What the task requires>
Copy the first line of the entries below and every line after it through the line containing "[92,365,113,374] it is". Do not include pictures.

-- Data in this exercise follows --

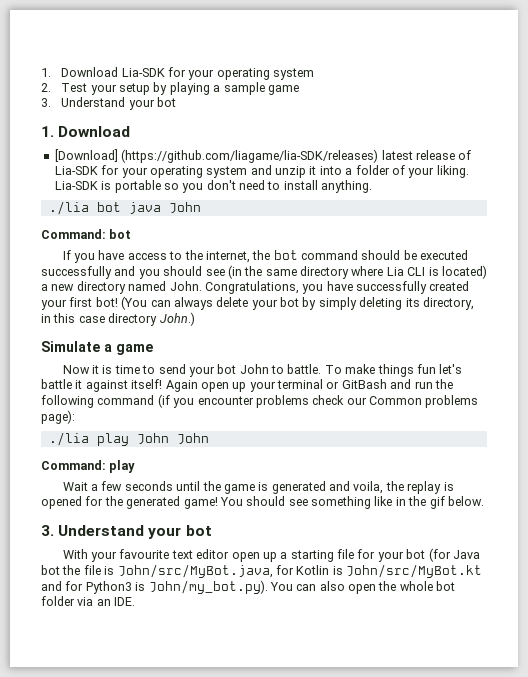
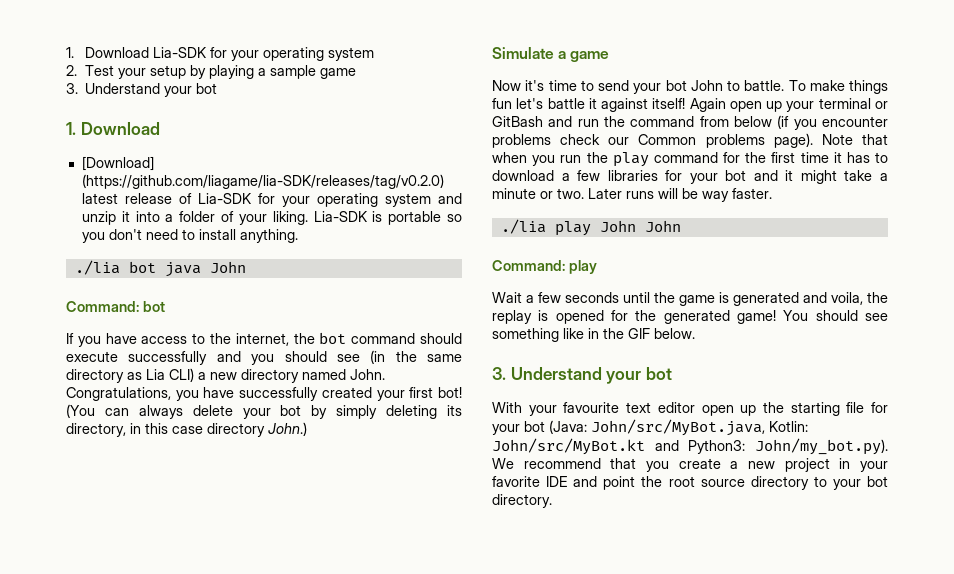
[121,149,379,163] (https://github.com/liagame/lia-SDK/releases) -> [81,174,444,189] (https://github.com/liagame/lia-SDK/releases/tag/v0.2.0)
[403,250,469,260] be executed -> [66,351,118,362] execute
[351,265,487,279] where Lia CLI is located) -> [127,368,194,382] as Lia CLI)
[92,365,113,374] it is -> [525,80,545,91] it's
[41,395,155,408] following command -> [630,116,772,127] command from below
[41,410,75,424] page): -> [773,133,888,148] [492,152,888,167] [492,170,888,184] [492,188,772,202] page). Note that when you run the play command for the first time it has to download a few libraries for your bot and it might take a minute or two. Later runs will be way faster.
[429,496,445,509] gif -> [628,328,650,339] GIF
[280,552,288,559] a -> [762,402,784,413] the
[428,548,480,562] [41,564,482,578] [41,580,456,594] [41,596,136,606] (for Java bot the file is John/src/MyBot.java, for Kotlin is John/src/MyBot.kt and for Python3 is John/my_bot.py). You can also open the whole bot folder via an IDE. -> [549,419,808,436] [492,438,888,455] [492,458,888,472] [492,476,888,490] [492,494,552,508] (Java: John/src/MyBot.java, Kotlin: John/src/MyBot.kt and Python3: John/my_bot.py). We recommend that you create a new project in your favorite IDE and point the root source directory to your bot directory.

-- Data in this exercise concluded --

Exercise output>
[121,149,379,163] (https://github.com/liagame/lia-SDK/releases) -> [81,174,444,189] (https://github.com/liagame/lia-SDK/releases/tag/v0.2.0)
[403,250,469,260] be executed -> [66,351,118,362] execute
[351,265,487,279] where Lia CLI is located) -> [127,368,194,382] as Lia CLI)
[92,365,113,374] it is -> [525,80,545,91] it's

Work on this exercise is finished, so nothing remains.